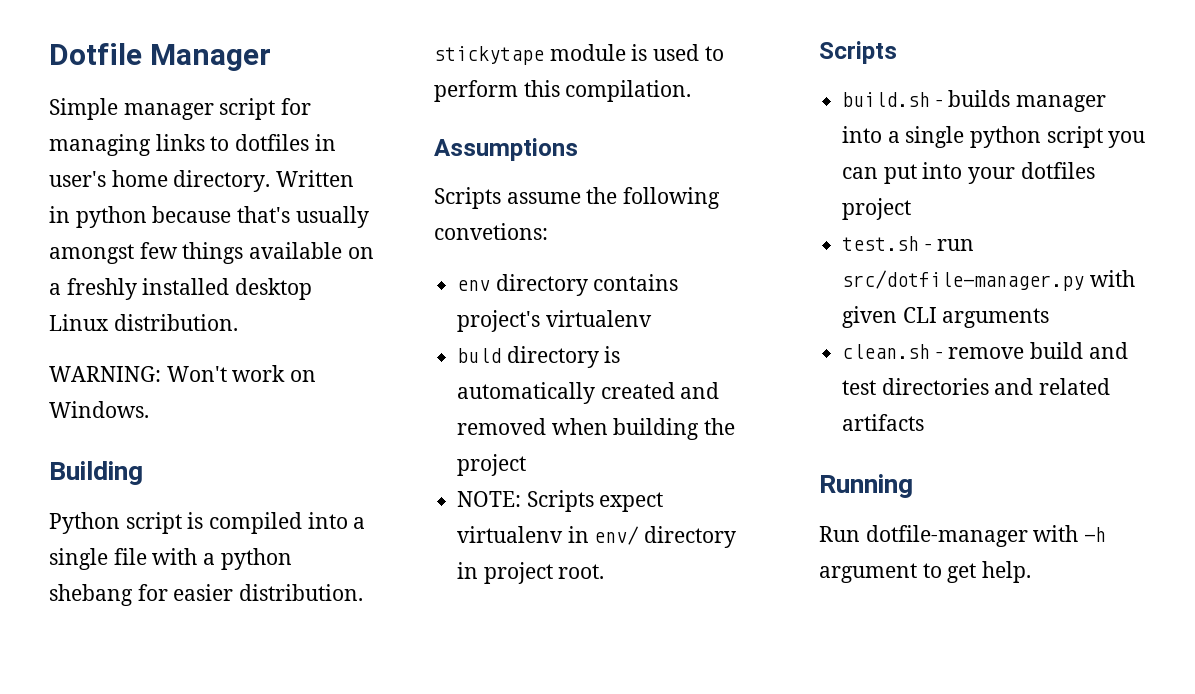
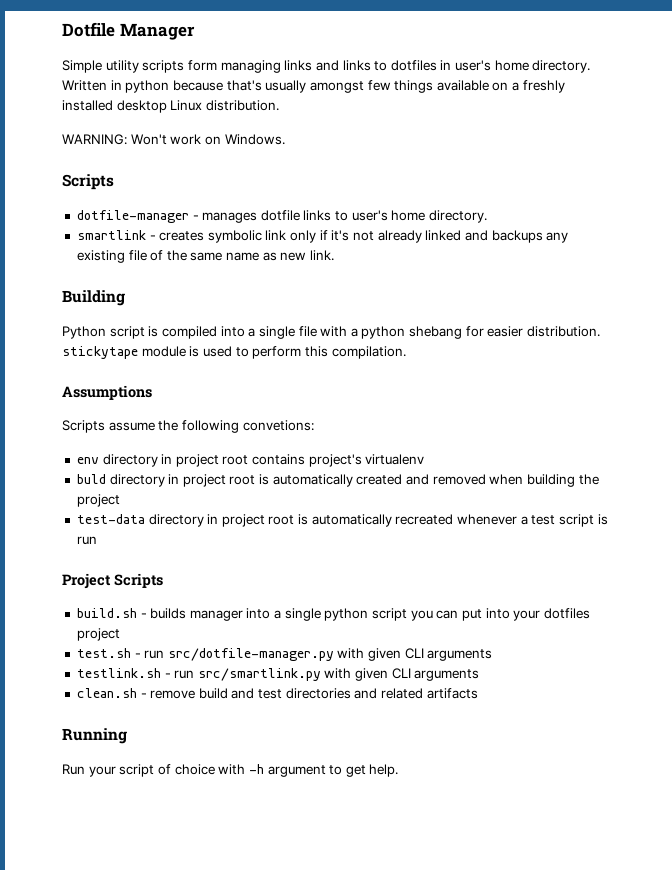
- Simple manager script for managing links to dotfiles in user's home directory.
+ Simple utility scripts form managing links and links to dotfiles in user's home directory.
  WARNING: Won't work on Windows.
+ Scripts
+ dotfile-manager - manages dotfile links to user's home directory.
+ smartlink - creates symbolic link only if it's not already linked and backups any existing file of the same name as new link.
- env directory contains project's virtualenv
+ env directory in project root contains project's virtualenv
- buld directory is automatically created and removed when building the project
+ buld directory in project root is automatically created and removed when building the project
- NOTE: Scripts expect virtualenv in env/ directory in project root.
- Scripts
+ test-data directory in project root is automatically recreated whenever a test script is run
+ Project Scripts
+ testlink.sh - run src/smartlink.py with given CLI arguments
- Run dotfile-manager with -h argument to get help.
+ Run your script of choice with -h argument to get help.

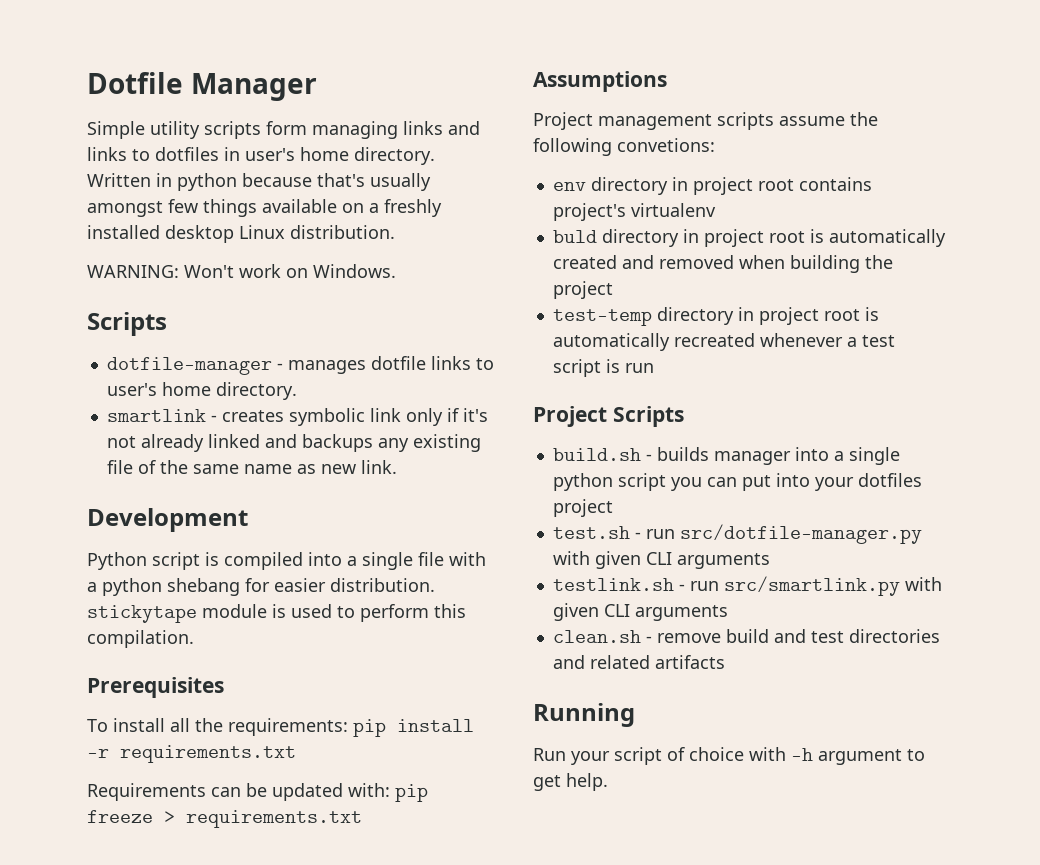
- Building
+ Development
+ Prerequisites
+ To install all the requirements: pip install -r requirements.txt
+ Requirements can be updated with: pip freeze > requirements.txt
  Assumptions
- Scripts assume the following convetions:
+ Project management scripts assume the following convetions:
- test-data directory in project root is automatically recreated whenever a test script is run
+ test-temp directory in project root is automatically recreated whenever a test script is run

————————

*What the task asks*: Your task is to transcribe, with no changes, only the lines of the listing above that lie between the line holding "to user's home directory." and the line holding "root contains project's virtualenv", inclusive.

*Answer section*:
+ dotfile-manager - manages dotfile links to user's home directory.
+ smartlink - creates symbolic link only if it's not already linked and backups any existing file of the same name as new link.
- env directory contains project's virtualenv
+ env directory in project root contains project's virtualenv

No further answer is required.